Twenty yards up the trail, she heard a door slam. Once again the fog became her friend. She stepped off the path into the shrouded darkness. Footsteps, sounding stealthy only because she waited in stealth, came up from the dwellings. Booted feet: Scotty Butkus passed her. He’d changed into dark clothing and carried a bundle a little larger than a human head under his left arm.
Windigo stories flooded Anna’s mind and her flesh began to creep. Things that seemed laughable by the light of day took on a more forbidding aspect on a foggy night. She fell into step twenty or thirty paces behind him.
He stopped. Anna stopped. She almost believed she could feel him listening, feel him groping around in the fog with his mind. Feet planted in crushed gravel, she didn’t dare move. Her breath rasped at the silence like a crosscut saw.

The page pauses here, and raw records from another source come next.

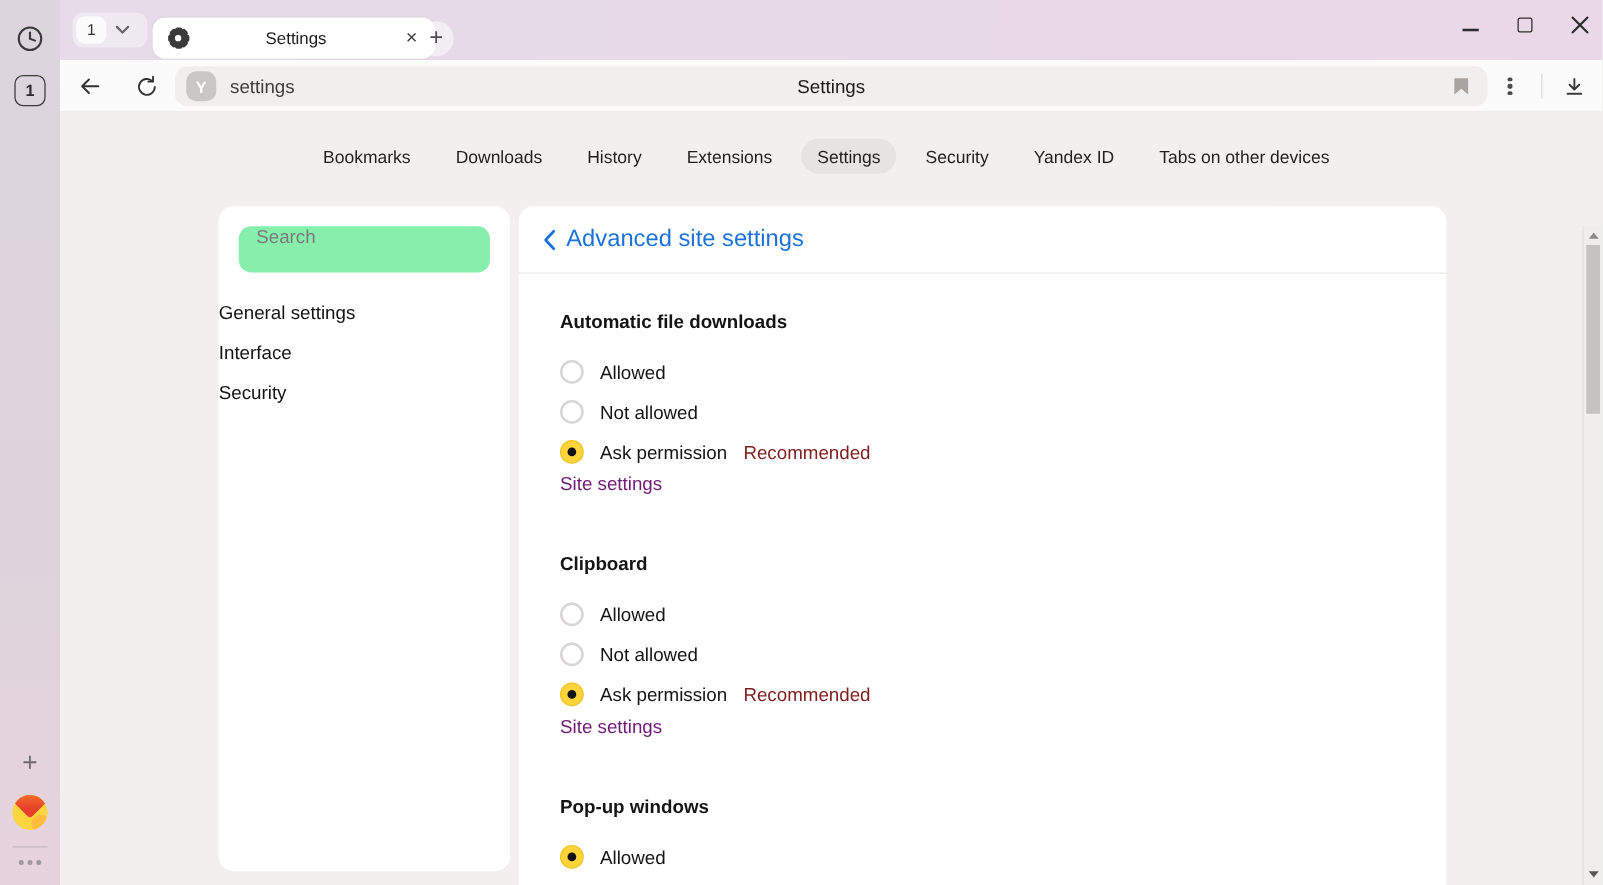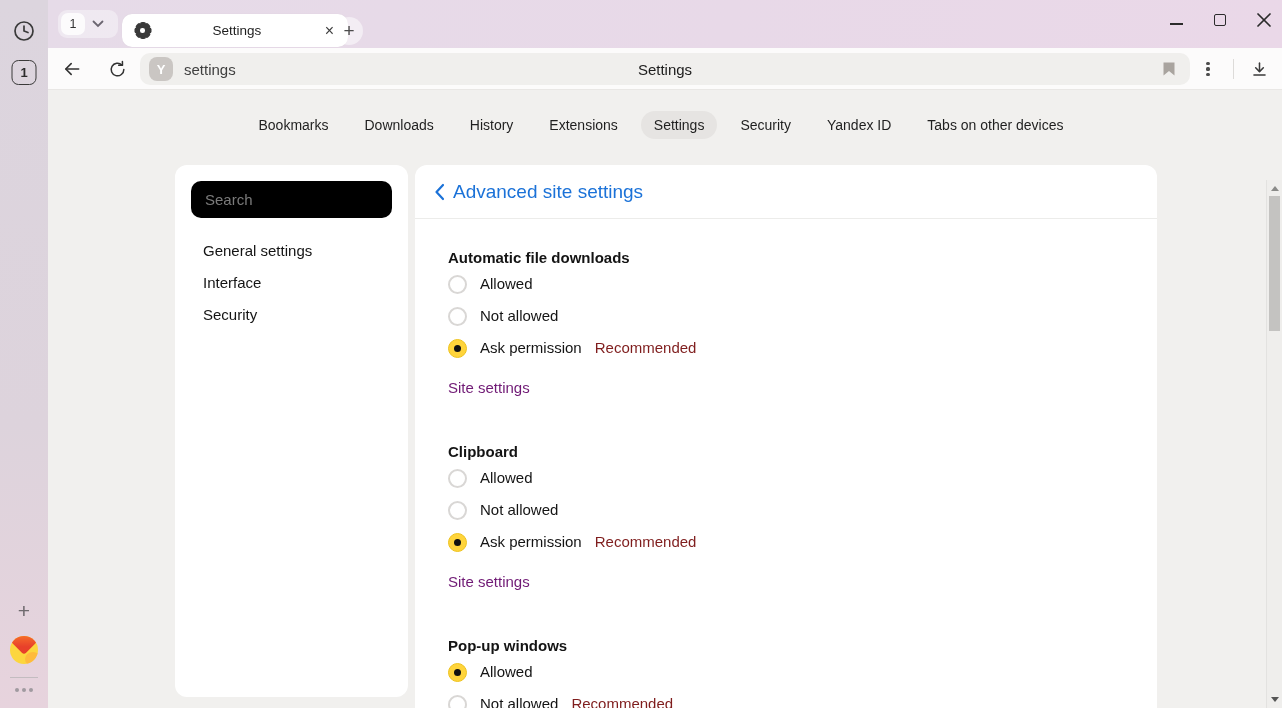--- a/index.html
+++ b/index.html
@@ -64,33 +64,33 @@
   .kebab s { width:3.2px; height:3.2px; border-radius:50%; background:#4c4c4c; }
   .tb-sep { position:absolute; right:48px; top:11px; width:1px; height:20px; background:#dddbd9; }
   .download-btn { position:absolute; right:10px; top:9px; width:26px; height:24px; display:flex; align-items:center; justify-content:center; cursor:pointer; }
   
   .content { position:absolute; left:48px; top:90px; right:0; bottom:0; background:#f1f0ee; }
   .nav-tabs { position:absolute; left:8px; right:16px; top:20px; height:30px; display:flex; justify-content:center; align-items:center; gap:10px; }
   .nav-tab { font-size:14px; color:#1f1f1f; padding:6px 13px; border-radius:15px; cursor:pointer; white-space:nowrap; }
   .nav-tab.active { background:#e6e4e2; }
   
   .side-card { position:absolute; left:127px; top:75px; width:233px; height:532px; background:#fff; border-radius:12px; }
-  .search-box { margin:16px; height:37px; background:#000000; border-radius:10px; display:flex; align-items:center; padding:0 14px; cursor:text; }
+  .search-box { margin:16px; height:37px; background:#86efac; border-radius:10px; display:flex; padding:0 14px; cursor:text; }
   .search-box span { font-size:15px; color:#7b7b7b; }
   .side-menu { margin-top:10px; }
-  .side-item { height:32px; display:flex; align-items:center; padding-left:28px; font-size:15px; color:#141414; cursor:pointer; }
+  .side-item { height:32px; display:flex; align-items:center; font-size:15px; color:#141414; cursor:pointer; }
   
   .main-card { position:absolute; left:367px; top:75px; width:742px; bottom:0; background:#fff; border-radius:12px 12px 0 0; overflow:hidden; }
   .main-header { height:54px; display:flex; align-items:center; padding-left:19px; border-bottom:1px solid #ececea; cursor:pointer; }
   .main-header svg { margin-right:8px; }
   .main-header .ht { font-size:19px; color:#1b72d8; font-weight:500; }
   .sections { padding:28px 33px 0 33px; }
   .section + .section { margin-top:38px; }
   .sec-title { font-size:15px; font-weight:700; line-height:22px; margin-bottom:6px; color:#141414; }
-  .opt-row { height:32px; display:flex; align-items:flex-start; cursor:pointer; }
+  .opt-row { height:32px; display:flex; align-items:flex-end; cursor:pointer; }
   .radio { width:19px; height:19px; border-radius:50%; flex:0 0 auto; margin-right:13px; position:relative; }
   .radio.unselected { background:#fff; border:2px solid #d9d7d5; }
   .radio.selected { background:#ffd43b; border:1px solid #eec31e; }
   .radio.selected::after { content:""; position:absolute; left:50%; top:50%; width:7.5px; height:7.5px; margin:-3.75px 0 0 -3.75px; border-radius:50%; background:#111; }
   .opt-label { font-size:15px; color:#141414; }
   .opt-badge { font-size:15px; color:#7f1d1d; margin-left:13px; }
   .site-link { height:32px; display:flex; align-items:center; font-size:15px; color:#701a75; cursor:pointer; width:fit-content; }
   
   .scrollbar { position:absolute; right:0; top:90px; bottom:0; width:16px; background:#efeeec; border-left:1px solid #e3e2e0; }
   .sb-up { position:absolute; top:6px; left:4px; width:0; height:0; border-left:4px solid transparent; border-right:4px solid transparent; border-bottom:5px solid #8a8a88; cursor:pointer; }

Logically, she knew Scotty was at least eight or ten yards ahead of her, knew he couldn’t move without noise any more than she could. Yet in the thick darkness she waited for the sudden hand clutching at her throat.
Scotty began to move away from her. Whatever had been the cause of his halt, the result must’ve been reassuring. He went on with a confident step. Anna went with him.
The fog moved in sinuous waves, some so dense she could see scarcely two yards, some thinning till she could see him in the glare of the few intruder lights scattered along the path.
Scotty kept on till he reached the docking area in front of the Administration Building. Showing more sneakiness than he had to date, he studied the dock, peered at the office, then, satisfied he was alone, boarded the
Lorelei.
Anna understood the sudden increase in caution. Blackmail was one thing, but using a government vehicle for personal reasons was serious business. Leeway was given to the North and South Shore Rangers due to the isolated nature of their duty stations, but in Rock Harbor Lucas held a hard line. It was a firing offense.
The
Lorelei
’s running lights flicked on, then the engines. Anna knew she’d never be able to follow in the
Belle Isle
without being detected. Even in the fog Scotty would recognize the familiar growl of the Bertram’s engines.
She ran lightly across the quay, her rubber-soled shoes making no sound on the concrete. Just as the
Lorelei
eased away from the dock Anna sprang aboard. Two of the cabin windows faced the stern; between them was the door. Quick as a cat, she stepped to the door and put her back against it. In the cabin’s blind spot she would be safe.
Faint green light glowed from the windows. Radar was on. The
Lorelei
crept out of the little harbor. In the middle of the channel, shores invisible in the fog, Scotty pulled back the throttles to an idle. A click: The cabin window slid open. Soft bumping—the rubber fenders. Scotty had forgotten them. Now he was pulling them in. In less than a minute he would come out on deck to pull up the stern fender.